(RECORDS begins)
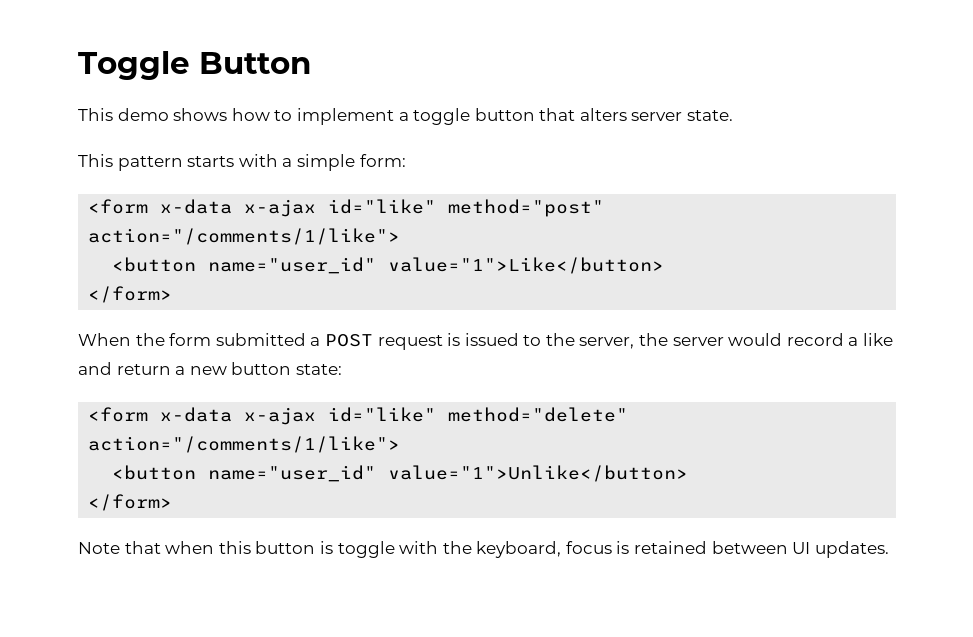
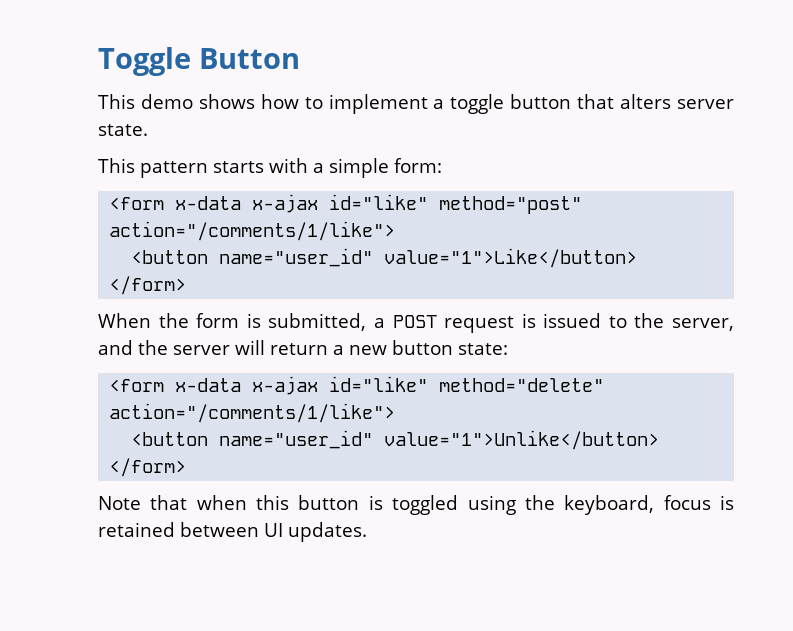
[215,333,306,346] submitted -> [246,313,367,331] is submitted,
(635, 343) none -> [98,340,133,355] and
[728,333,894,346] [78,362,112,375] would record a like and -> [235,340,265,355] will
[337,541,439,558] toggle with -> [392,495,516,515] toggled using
(RECORDS ends)
(RECORDS begins)
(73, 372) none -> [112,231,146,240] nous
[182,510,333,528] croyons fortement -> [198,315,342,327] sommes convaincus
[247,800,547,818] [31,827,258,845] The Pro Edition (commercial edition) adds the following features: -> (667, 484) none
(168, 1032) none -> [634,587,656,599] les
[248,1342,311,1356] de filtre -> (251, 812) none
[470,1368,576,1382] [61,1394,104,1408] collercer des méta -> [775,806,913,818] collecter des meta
(RECORDS ends)
### PROBLEM DESCRIPTION
Taking the lines above, repeat exactly those from the line that contains "(635, 343) none -> [98,340,133,355] and" through the line that contains "[337,541,439,558] toggle with", and both of those lines as well. Include nothing else.

### EXERCISE RESULT
(635, 343) none -> [98,340,133,355] and
[728,333,894,346] [78,362,112,375] would record a like and -> [235,340,265,355] will
[337,541,439,558] toggle with -> [392,495,516,515] toggled using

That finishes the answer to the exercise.